白鈺認真工作,蘇媚則退到一邊沙發上看電視,看的是無聊的韓國泡沫劇。
電視中的女人哭哭啼啼,牆上的時鐘滴答滴答地走,白鈺的鍵盤啪嗒啪嗒地響。
她覺得無聊透頂,瞧瞧走到他身後,拔了他的電源線。
電腦螢幕一黑,數萬字的企劃書存稿消失無蹤。
白鈺皺眉道,“調皮的白太太,你闖了大禍了,這份企劃書很重要,明天上午的股東大會上要用到。”
可語氣裡並沒有苛責的意味。
蘇媚並不知錯,說,“我好不容易有一天休息你就只知道工作,天長地久,也覺得乏味”
“你想做點什麼?”
“你能陪我做的事情無非也就是花錢,花錢,花錢,實在缺乏浪漫。”
他實在不是一個浪漫的男人。
白鈺暫且停下手中的工作,摟住她的腰,讓她坐在他腿上,然後變戲法似的從口袋裡掏出一對銀戒指,說,“這對銀戒指是我從古玩店裡買回來的,有一個很悽美的故事,是在抗戰年間,一個紅軍戰士和她夫人的定情信物,剛結婚後戰士就參加抗日戰爭了,後來死在戰場上。他想讓戰友將戒指帶回去給她夫人,但長胖了,戒指拔不下來,他就把整個手指都割了讓戰友帶回去,然後夫人就一直守著那截斷指,等指頭爛了,化成了骨,戒指才落下來不值錢,但覺得很有意義。”

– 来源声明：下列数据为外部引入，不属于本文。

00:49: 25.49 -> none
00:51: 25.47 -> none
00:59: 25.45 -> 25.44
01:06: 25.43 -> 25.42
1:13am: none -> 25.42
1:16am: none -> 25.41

戒指已彎曲變形,上頭有斑斑汙漬,很難看,但聽了故事後蘇媚心頭很動容。
“給我戴,我喜歡。”
白鈺“小氣”地拿回去,又收進口袋裡了。
“現在不能給你,等你答應我求婚的時候送給你。”
求婚?結婚?也不知何年馬月,她心裡沒有個準數,並不確定就是這個男人。
“不給就算了。”蘇媚要從他腿上下去。
他依然摟著她,貼著她的耳朵說話。
“太太,我現在這麼努力工作是想賺更多的錢,要賺夠十輩子夠花的錢,然後我們買一座小島,在島上建一座莊園,養很多狗,很多貓,十輩子都在那裡過。”
蘇媚被這番話感動哭了,這樣的男人多少女人十輩子都求不來,她哪裡還能辜負。
也不知是出於感動還是出於衝動,她摟著他,說,“我拍完下一部戲後就答應你的求婚!”
他笑著在她鼻子上輕輕捏一把,然後把她從腿上放下,說,“好了,現在我得努力工作了,因為你的搗蛋,我今晚可能要通宵工作,將企劃方案趕出來,所以宵夜就拜託你了。”
“嗯,好。”
第三部戲順利開拍,是《川島芳子》,蘇媚是主演芳子。
而葉娉婷意外地沒有參加這部戲的拍攝。當日她復出主要是為輔佐花洛,但現花洛如日中天,她也就慢慢地洗盡鉛華,少淌這趟渾水了。
《川島芳子》講的是民國年間的一個絕色間諜川島芳子,她原先是大清肅親王的第14個格格,清王朝滅亡後,一部分王族勢力逃散各地,尋機復辟。肅親王與日本浪人川島浪速一談即合,準備依靠日本勢力復興清室,於是將自己的女兒贈予川島浪速做義女,將他培養成為一名傑出的間諜,挑撥中日兩方關係,以實現滿洲國復辟之大舉。
川島芳子一生中也經歷過很多男人,他的義父川島浪速,日本並聯隊少尉山家亨,中國清查委員雲開
電影就圍繞川島芳子的男女“小愛”和國之“大愛”之間展開。
川島芳子亦男亦女,亦正亦邪,身上有著一種難以抗拒的魔性。她適合蘇媚。
當初這部作品面世時就曾遭受過很多非議,很多人認為何安女士故意美化漢奸川島芳子,有反動之嫌,所以作品上市數月後也就被禁銷了。
花洛在準備拍這部影片時也思慮過很多,但他是真的喜歡這部作品,但想反正也是在香港上映,不受國內監管,香港的政治言論相對開放,應該沒有多大的關係,就拍了。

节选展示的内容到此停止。